Open GoogleCodeExporter opened 9 years ago

GoogleCodeExporter commented 9 years ago
I find myself trying to write Funcito, fittingly, in a functional style. To me, 
this means as little state as possible and preferably immutable state.

This is manifested in constructions like this:

new InvocationManager().pushInvokable(i);

Interestingly, I'm reasonably certain that we can reduce the state of Funcito 
down to:

(a) lone Invokable pointer in InvokableState
(b) StubFactory instance
(c) cache maps in StubFactories

I find this elegant, to the point where I am questioning (c), but more on that 
in another note.

The main 'rub' right now is that I would like to have Funcito create 
FuncitoDelegate in the constructor style as shown above. Same thing with 
InvocationManager and InvokableState.

Note that a trivial constructor is super-fast.

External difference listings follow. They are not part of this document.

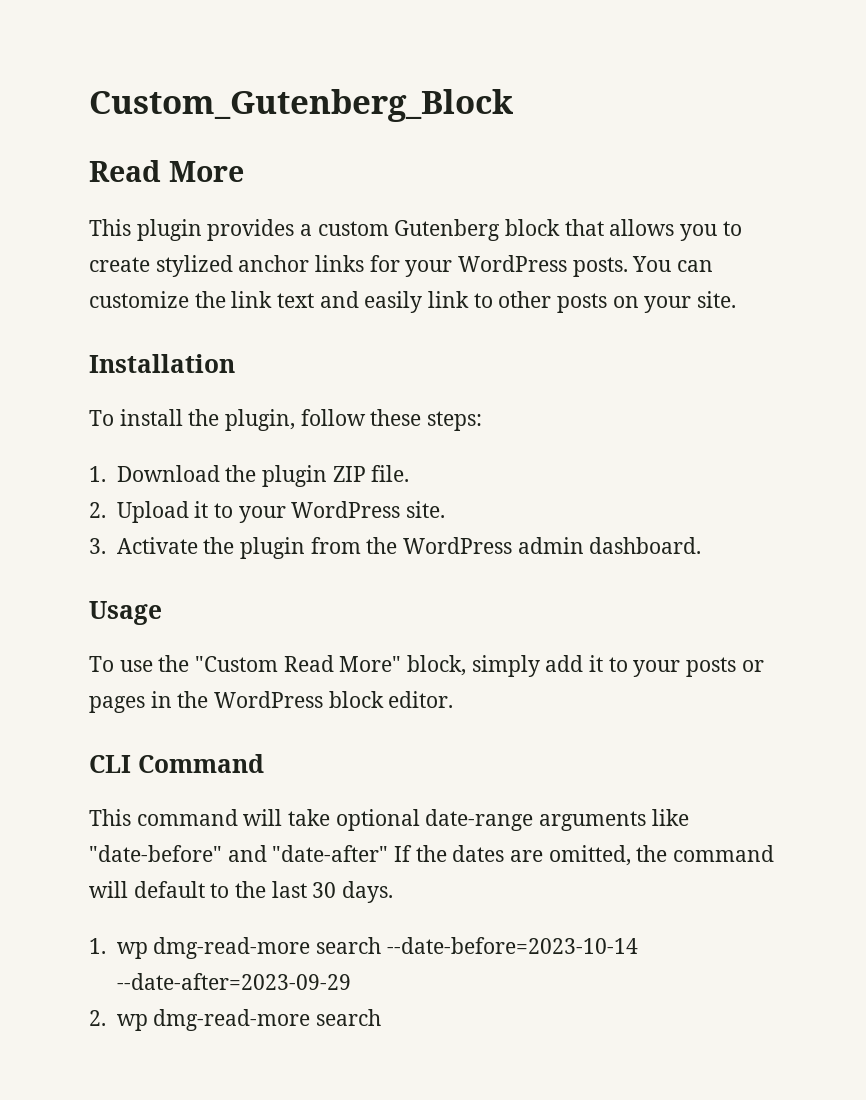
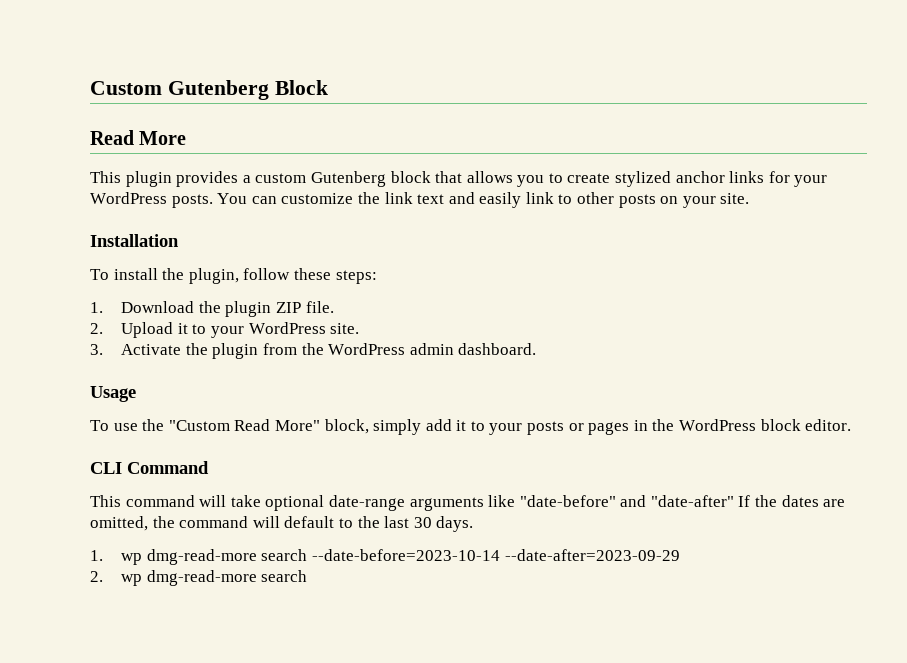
- Custom_Gutenberg_Block
+ Custom Gutenberg Block

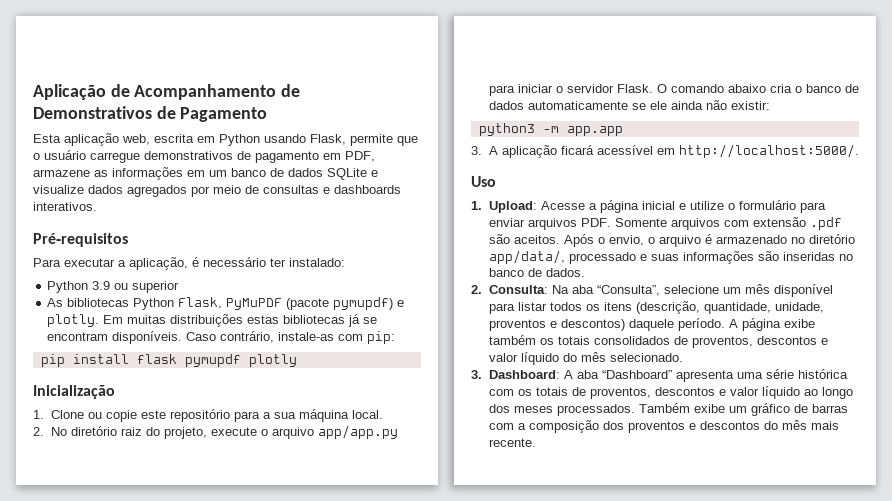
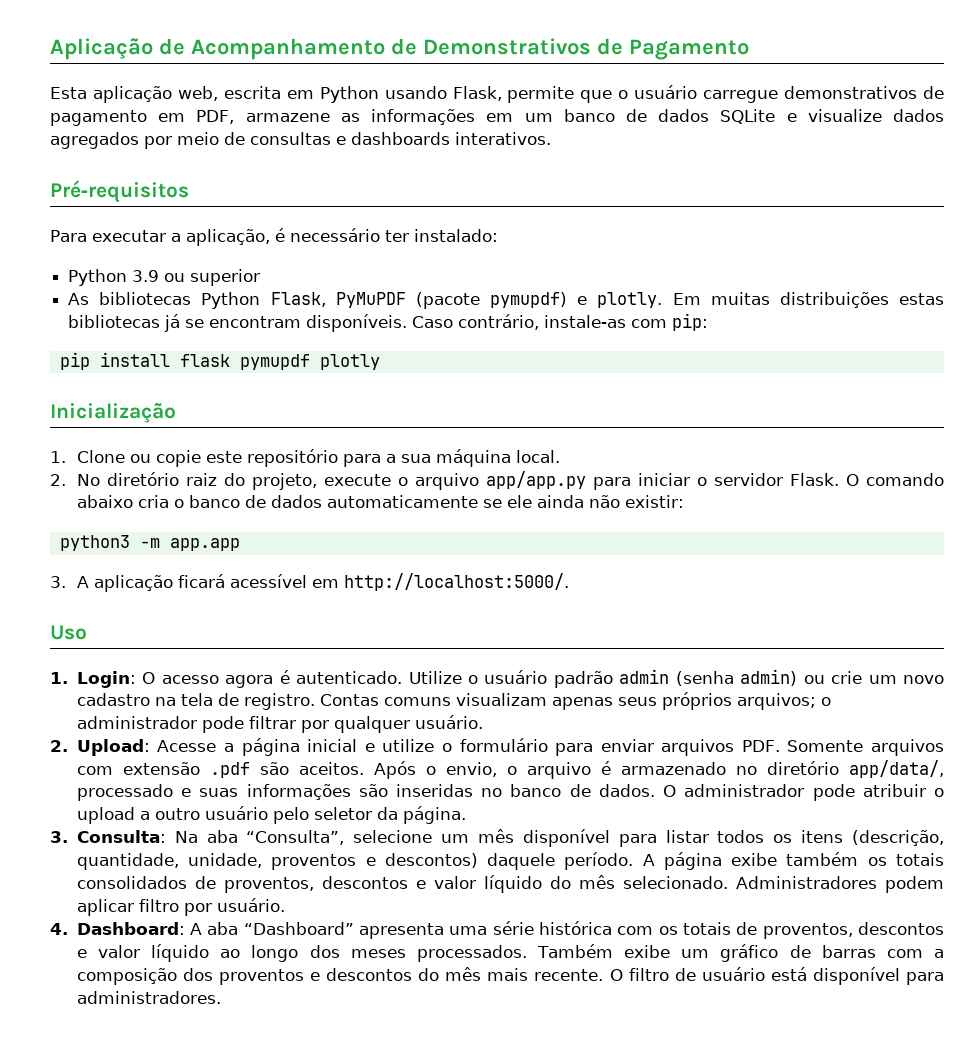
- 1. Upload: Acesse a página inicial e utilize o formulário para enviar arquivos PDF. Somente arquivos com extensão .pdf são aceitos.
+ 1. Login: O acesso agora é autenticado. Utilize o usuário padrão admin (senha admin) ou crie um novo cadastro na tela de registro. Contas comuns visualizam apenas seus próprios arquivos; o administrador pode filtrar por qualquer usuário.
+ 2. Upload: Acesse a página inicial e utilize o formulário para enviar arquivos PDF. Somente arquivos com extensão .pdf são aceitos.
- Após o envio, o arquivo é armazenado no diretório app/data/, processado e suas informações são inseridas no banco de dados.
- 2. Consulta: Na aba “Consulta”, selecione um mês disponível para listar todos os itens (descrição, quantidade, unidade, proventos e descontos) daquele período.
+ Após o envio, o arquivo é armazenado no diretório app/data/, processado e suas informações são inseridas no banco de dados. O administrador pode atribuir o upload a outro usuário pelo seletor da página.
+ 3. Consulta: Na aba “Consulta”, selecione um mês disponível para listar todos os itens (descrição, quantidade, unidade, proventos e descontos) daquele período.
- A página exibe também os totais consolidados de proventos, descontos e valor líquido do mês selecionado.
- 3. Dashboard: A aba “Dashboard” apresenta uma série histórica com os totais de proventos, descontos e valor líquido ao longo dos meses processados.
+ A página exibe também os totais consolidados de proventos, descontos e valor líquido do mês selecionado. Administradores podem aplicar filtro por usuário.
+ 4. Dashboard: A aba “Dashboard” apresenta uma série histórica com os totais de proventos, descontos e valor líquido ao longo dos meses processados.
+ O filtro de usuário está disponível para administradores.

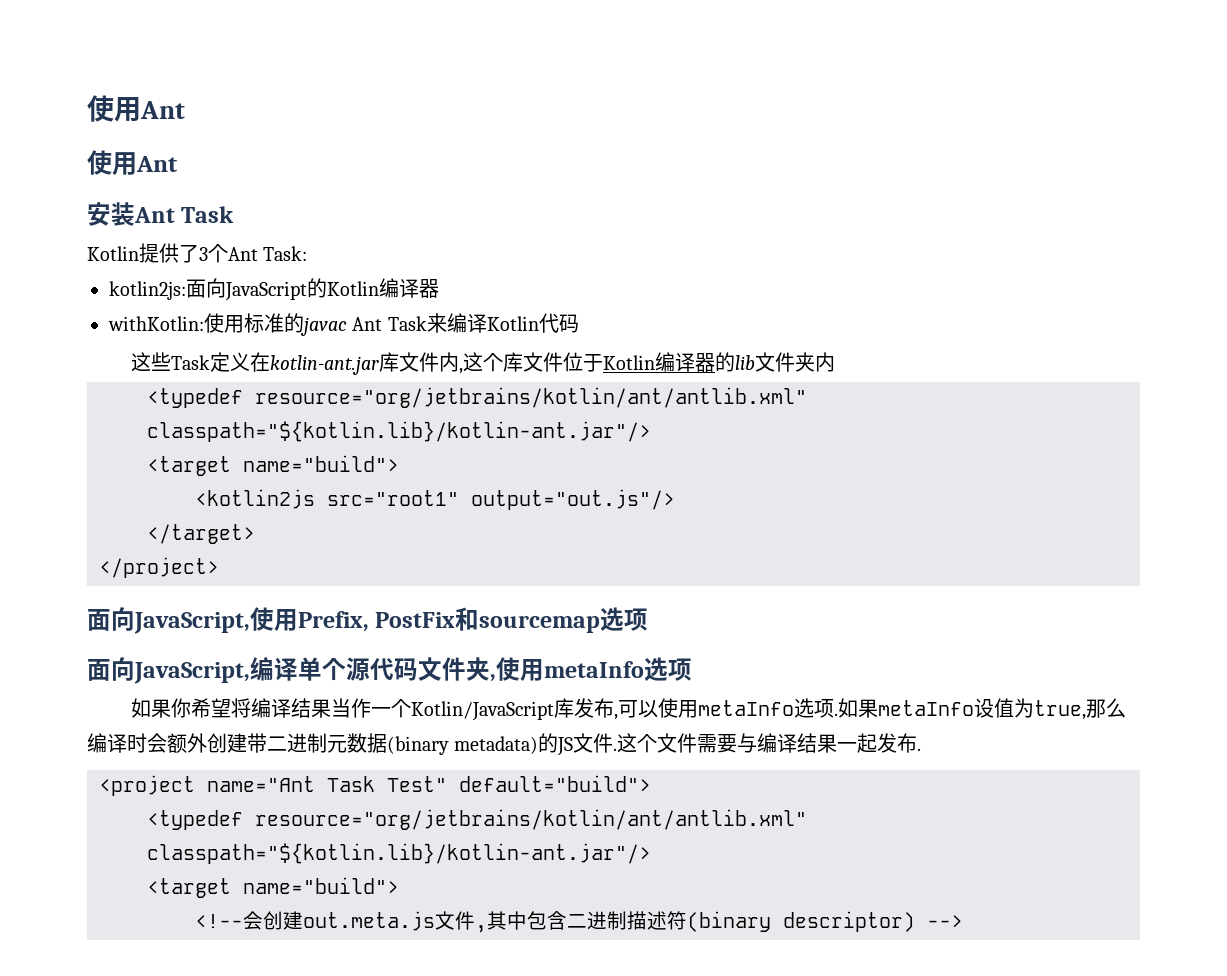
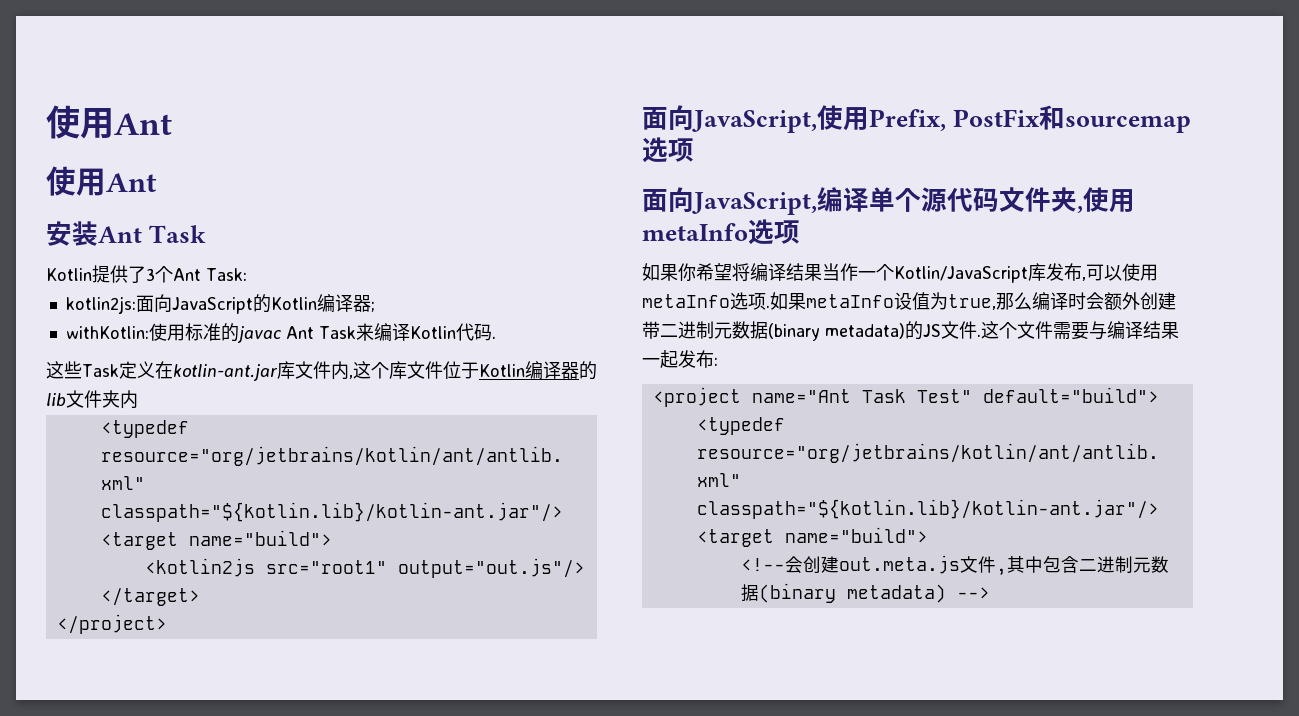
- kotlin2js:面向JavaScript的Kotlin编译器
+ kotlin2js:面向JavaScript的Kotlin编译器;
- withKotlin:使用标准的javac Ant Task来编译Kotlin代码
+ withKotlin:使用标准的javac Ant Task来编译Kotlin代码.
- 这个文件需要与编译结果一起发布.
+ 这个文件需要与编译结果一起发布:
- <!--会创建out.meta.js文件,其中包含二进制描述符(binary descriptor) -->
+ <!--会创建out.meta.js文件,其中包含二进制元数据(binary metadata) -->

One NFJS speaker said it is 10 
bytecode operations.

Original issue reported on code.google.com by codeto...@gmail.com on 30 Nov 2011 at 1:54

GoogleCodeExporter commented 9 years ago
Ironically I just checked in changes to remove this style, *before* I noticed 
this Issue :-) Sorry.  I am open to considering it.  I just don't see the value 
at this point.  With re-entrant methods, I don't see the harm in reusing 
once-constructed stateless objects, and you do save the construction AND 
garbage collection thrashing.  You will have to do a little more convincing to 
me on this one.  I'll leave the issue open for now...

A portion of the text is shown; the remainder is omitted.